{spin}

when i finished, i was disappointed that no one died. then i realised that quite a few people died. but none of it felt important: the only death that seemed significant was the twin's, which was presented as an acension, not loss.

the loss that was presented by the narrator and i felt was abstract. it was the loss of something that could have been, not of something that was. and in the end, all of the bemoaned could-have-beens have become realised.

especially in the twin's death. he is groomed to spearhead this program; he gives himself wholly to understanding the nature of the phenomenon that has imparted this sense of loss to mankind. he literally (yes, i mean literally) gives himself to the phenomenon. he understands and replicates his understanding. he dies--not as one afraid or full of loss or regret, but as one who is fulfilled.

the only significant death to the reader isn't even portrayed as tragic or heroic; simply a logical end.

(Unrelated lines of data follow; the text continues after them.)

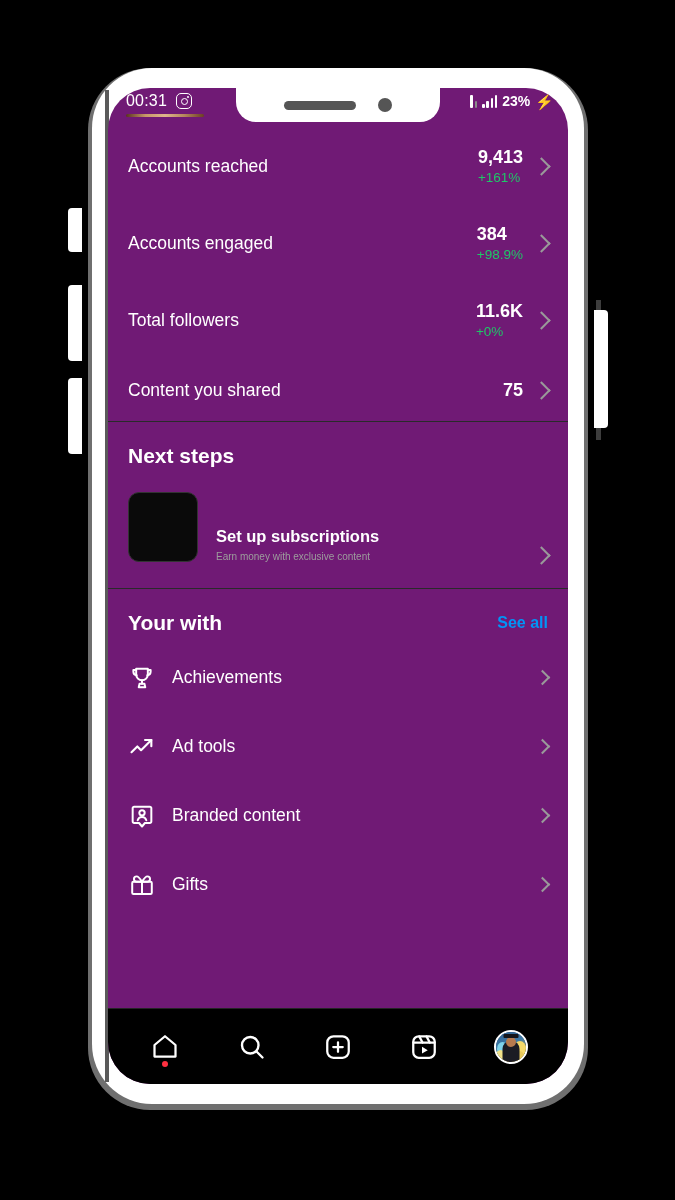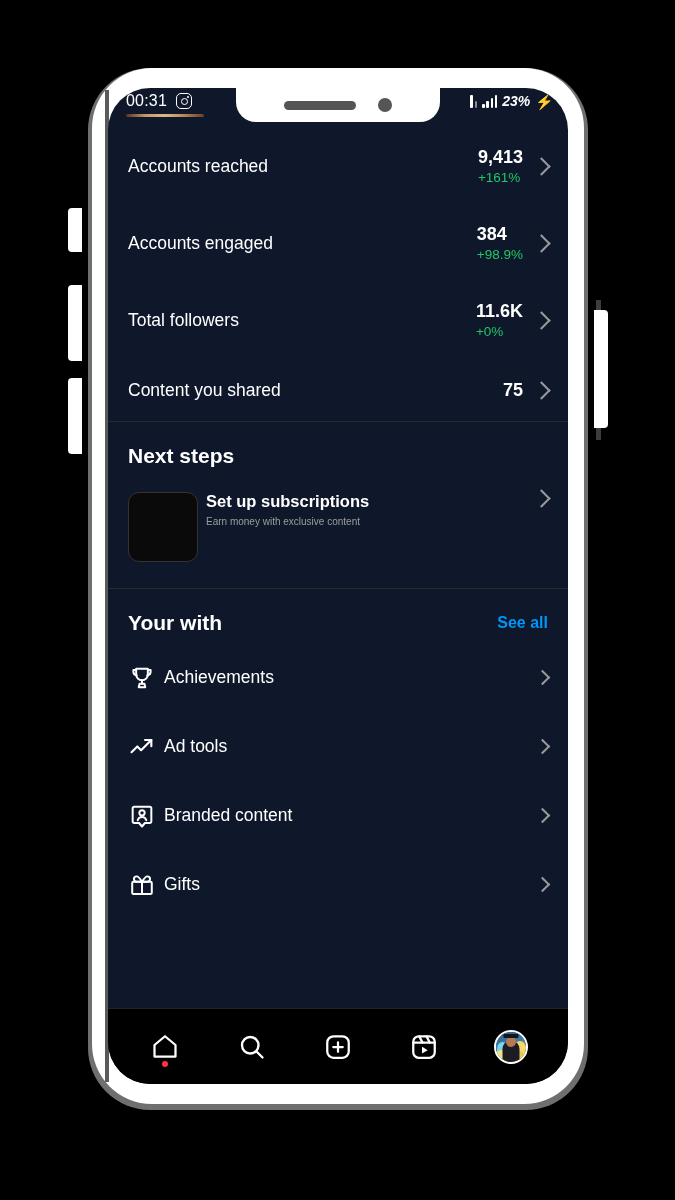--- a/index.html
+++ b/index.html
@@ -42,7 +42,7 @@
   .screen {
     position: absolute; left: 108px; top: 88px;
     width: 460px; height: 996px;
-    background: #0f172a;
+    background: #701a75;
     border-radius: 42px;
     overflow: hidden;
     color: #ffffff;

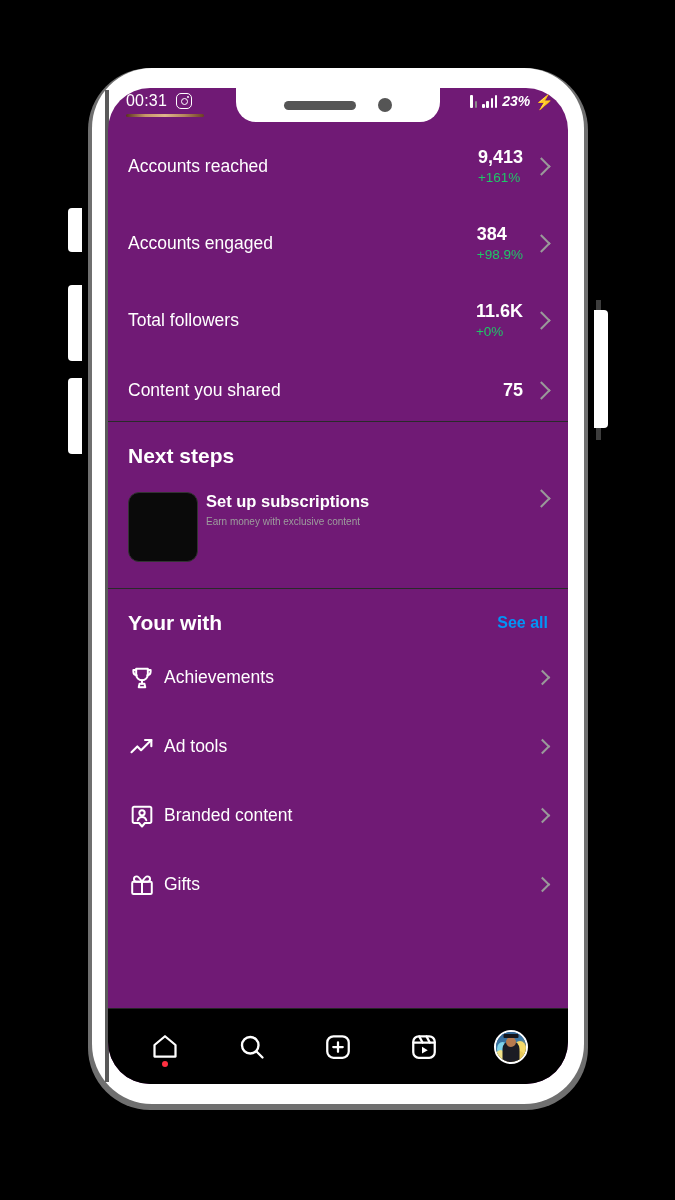--- a/index.html
+++ b/index.html
@@ -91,7 +91,7 @@
   .bars i.b1{height:4px;} .bars i.b2{height:7px;}
   .bars i.b3{height:10px;} .bars i.b4{height:13px;}
   .bars.dim i.off { background:#8a8a8a; }
-  .batt-pct { font-size:14px; font-weight:600; color:#fff;font-style:italic; }
+  .batt-pct { font-size:14px; font-weight:600; color:#fff; }
   .bolt { font-size:15px; color:#ffffff; line-height:1; }
 
   

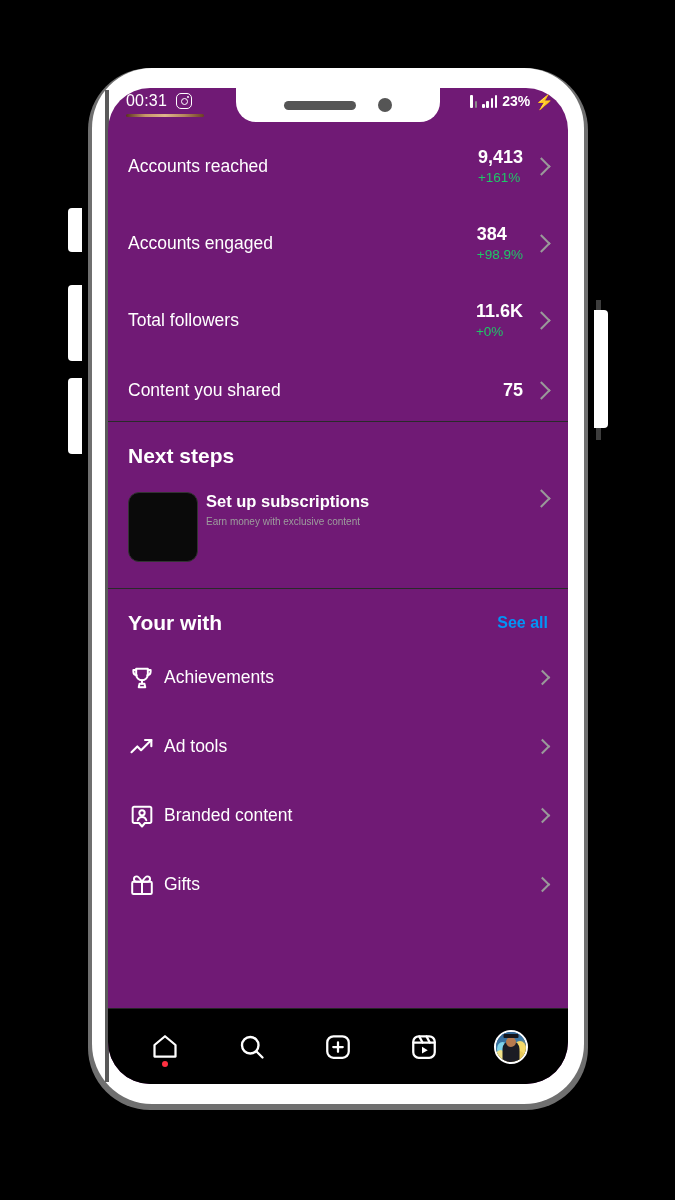--- a/index.html
+++ b/index.html
@@ -125,7 +125,7 @@
   .section-title { font-size:21px; font-weight:700; color:#ffffff; }
   .see-all { font-size:16px; font-weight:700; }
 
-  .next-card { display:flex; align-items:flex-start; gap:8px; margin-top:24px; }
+  .next-card { display:flex; align-items:flex-end; gap:18px; margin-top:24px; }
   .thumb {
     width:70px; height:70px; border-radius:11px;
     background:#0a0a0a; border:1px solid #333333; flex:0 0 auto;

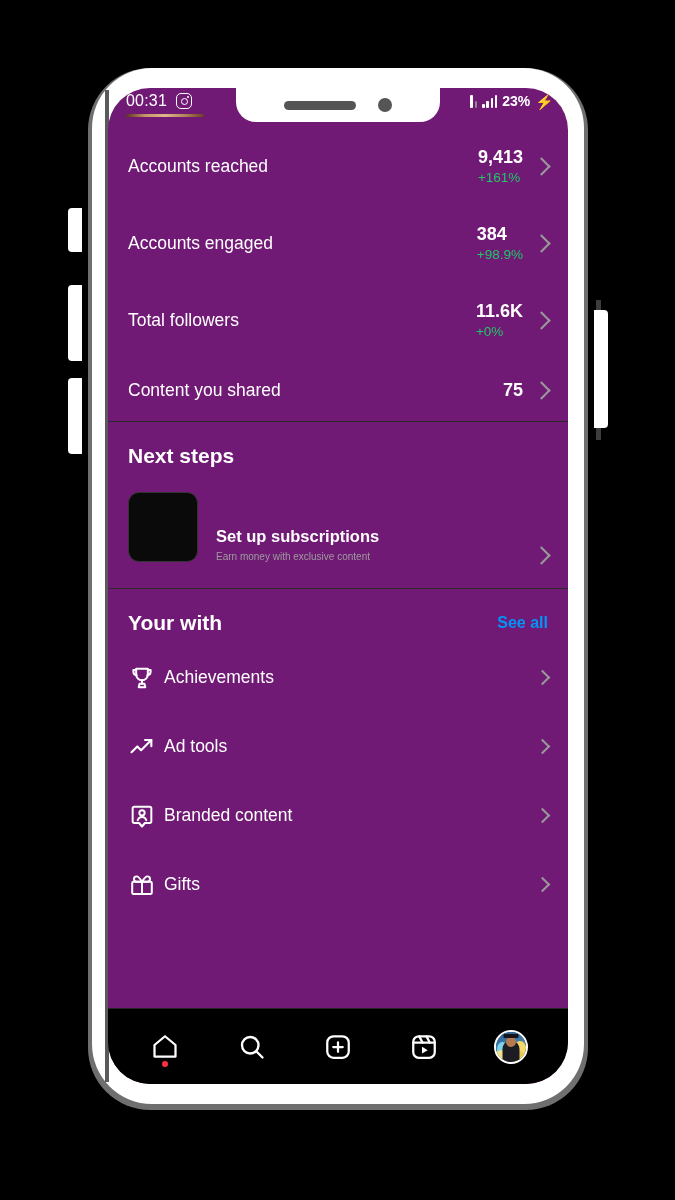--- a/index.html
+++ b/index.html
@@ -137,7 +137,7 @@
   
   .tools { padding: 0 20px; }
   .tool-row {
-    display:flex; align-items:center; height:69px; gap:8px;
+    display:flex; align-items:center; height:69px; gap:16px;
   }
   .tool-icon { width:28px; height:28px; flex:0 0 auto; }
   .tool-icon svg { display:block; width:28px; height:28px; }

it read like a less upbeat and less involved neal stephenson novel. for that, i'd rather just read stephenson. the only "excuse" i'd accept for the novel's personally unsatisfying presentation is that it is told from the pov of a fourth, which would improve it, but not redeem it.

i fucking fucking loved the sf aspects (i.e. the spin, "martians", biotech, the hypotheticals), but wasn't over the moon about the story itself. to be redundant, it was exciting in geeky ways a la stephenson, but smacked of an atwood dystopia, though gave me the satisfaction of neither. to be fair, it was provocative--something that can hardly be said of many things.

i just can't abide "happy" endings. totally lame--though revealing about me, i suppose!